# The task
Could you copy every record below exactly as it stands?

# Record set
○ ○ ○ ○ ○
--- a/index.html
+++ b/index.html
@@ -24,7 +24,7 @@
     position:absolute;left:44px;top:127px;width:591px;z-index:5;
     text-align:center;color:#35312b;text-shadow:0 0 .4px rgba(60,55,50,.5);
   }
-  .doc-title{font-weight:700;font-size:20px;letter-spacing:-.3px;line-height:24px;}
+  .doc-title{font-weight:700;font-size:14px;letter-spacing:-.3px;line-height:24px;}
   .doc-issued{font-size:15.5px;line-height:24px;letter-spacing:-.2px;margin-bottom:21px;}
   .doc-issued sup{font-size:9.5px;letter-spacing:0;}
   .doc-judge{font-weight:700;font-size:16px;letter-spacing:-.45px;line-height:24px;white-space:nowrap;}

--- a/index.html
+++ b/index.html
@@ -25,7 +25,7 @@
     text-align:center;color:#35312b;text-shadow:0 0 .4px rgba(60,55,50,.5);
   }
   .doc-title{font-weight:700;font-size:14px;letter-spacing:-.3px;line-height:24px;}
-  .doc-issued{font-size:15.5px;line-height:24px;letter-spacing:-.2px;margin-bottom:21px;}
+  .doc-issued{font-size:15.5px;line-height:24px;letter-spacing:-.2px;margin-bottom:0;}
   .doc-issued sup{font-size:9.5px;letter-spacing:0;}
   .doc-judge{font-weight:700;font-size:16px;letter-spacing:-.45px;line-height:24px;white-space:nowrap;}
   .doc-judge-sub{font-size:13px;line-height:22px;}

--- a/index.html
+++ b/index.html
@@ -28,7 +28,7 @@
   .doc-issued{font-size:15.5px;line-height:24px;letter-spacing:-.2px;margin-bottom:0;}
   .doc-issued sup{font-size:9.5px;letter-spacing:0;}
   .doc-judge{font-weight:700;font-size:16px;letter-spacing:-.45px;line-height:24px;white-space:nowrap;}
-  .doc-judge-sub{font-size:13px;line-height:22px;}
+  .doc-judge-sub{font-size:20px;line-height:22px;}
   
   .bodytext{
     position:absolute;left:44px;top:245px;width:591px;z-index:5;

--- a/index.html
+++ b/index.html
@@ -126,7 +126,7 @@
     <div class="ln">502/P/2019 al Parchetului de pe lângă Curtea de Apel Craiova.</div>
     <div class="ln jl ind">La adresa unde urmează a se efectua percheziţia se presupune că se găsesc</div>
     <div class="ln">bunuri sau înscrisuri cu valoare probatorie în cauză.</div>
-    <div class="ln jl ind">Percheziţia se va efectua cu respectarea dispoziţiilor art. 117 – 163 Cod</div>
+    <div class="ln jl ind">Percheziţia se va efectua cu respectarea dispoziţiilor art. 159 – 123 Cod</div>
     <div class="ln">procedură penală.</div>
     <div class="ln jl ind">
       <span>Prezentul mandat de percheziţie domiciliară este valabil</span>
○ ○ ○ ○ ○
# Your response
--- a/index.html
+++ b/index.html
@@ -24,7 +24,7 @@
     position:absolute;left:44px;top:127px;width:591px;z-index:5;
     text-align:center;color:#35312b;text-shadow:0 0 .4px rgba(60,55,50,.5);
   }
-  .doc-title{font-weight:700;font-size:20px;letter-spacing:-.3px;line-height:24px;}
+  .doc-title{font-weight:700;font-size:14px;letter-spacing:-.3px;line-height:24px;}
   .doc-issued{font-size:15.5px;line-height:24px;letter-spacing:-.2px;margin-bottom:21px;}
   .doc-issued sup{font-size:9.5px;letter-spacing:0;}
   .doc-judge{font-weight:700;font-size:16px;letter-spacing:-.45px;line-height:24px;white-space:nowrap;}

--- a/index.html
+++ b/index.html
@@ -25,7 +25,7 @@
     text-align:center;color:#35312b;text-shadow:0 0 .4px rgba(60,55,50,.5);
   }
   .doc-title{font-weight:700;font-size:14px;letter-spacing:-.3px;line-height:24px;}
-  .doc-issued{font-size:15.5px;line-height:24px;letter-spacing:-.2px;margin-bottom:21px;}
+  .doc-issued{font-size:15.5px;line-height:24px;letter-spacing:-.2px;margin-bottom:0;}
   .doc-issued sup{font-size:9.5px;letter-spacing:0;}
   .doc-judge{font-weight:700;font-size:16px;letter-spacing:-.45px;line-height:24px;white-space:nowrap;}
   .doc-judge-sub{font-size:13px;line-height:22px;}

--- a/index.html
+++ b/index.html
@@ -28,7 +28,7 @@
   .doc-issued{font-size:15.5px;line-height:24px;letter-spacing:-.2px;margin-bottom:0;}
   .doc-issued sup{font-size:9.5px;letter-spacing:0;}
   .doc-judge{font-weight:700;font-size:16px;letter-spacing:-.45px;line-height:24px;white-space:nowrap;}
-  .doc-judge-sub{font-size:13px;line-height:22px;}
+  .doc-judge-sub{font-size:20px;line-height:22px;}
   
   .bodytext{
     position:absolute;left:44px;top:245px;width:591px;z-index:5;

--- a/index.html
+++ b/index.html
@@ -126,7 +126,7 @@
     <div class="ln">502/P/2019 al Parchetului de pe lângă Curtea de Apel Craiova.</div>
     <div class="ln jl ind">La adresa unde urmează a se efectua percheziţia se presupune că se găsesc</div>
     <div class="ln">bunuri sau înscrisuri cu valoare probatorie în cauză.</div>
-    <div class="ln jl ind">Percheziţia se va efectua cu respectarea dispoziţiilor art. 117 – 163 Cod</div>
+    <div class="ln jl ind">Percheziţia se va efectua cu respectarea dispoziţiilor art. 159 – 123 Cod</div>
     <div class="ln">procedură penală.</div>
     <div class="ln jl ind">
       <span>Prezentul mandat de percheziţie domiciliară este valabil</span>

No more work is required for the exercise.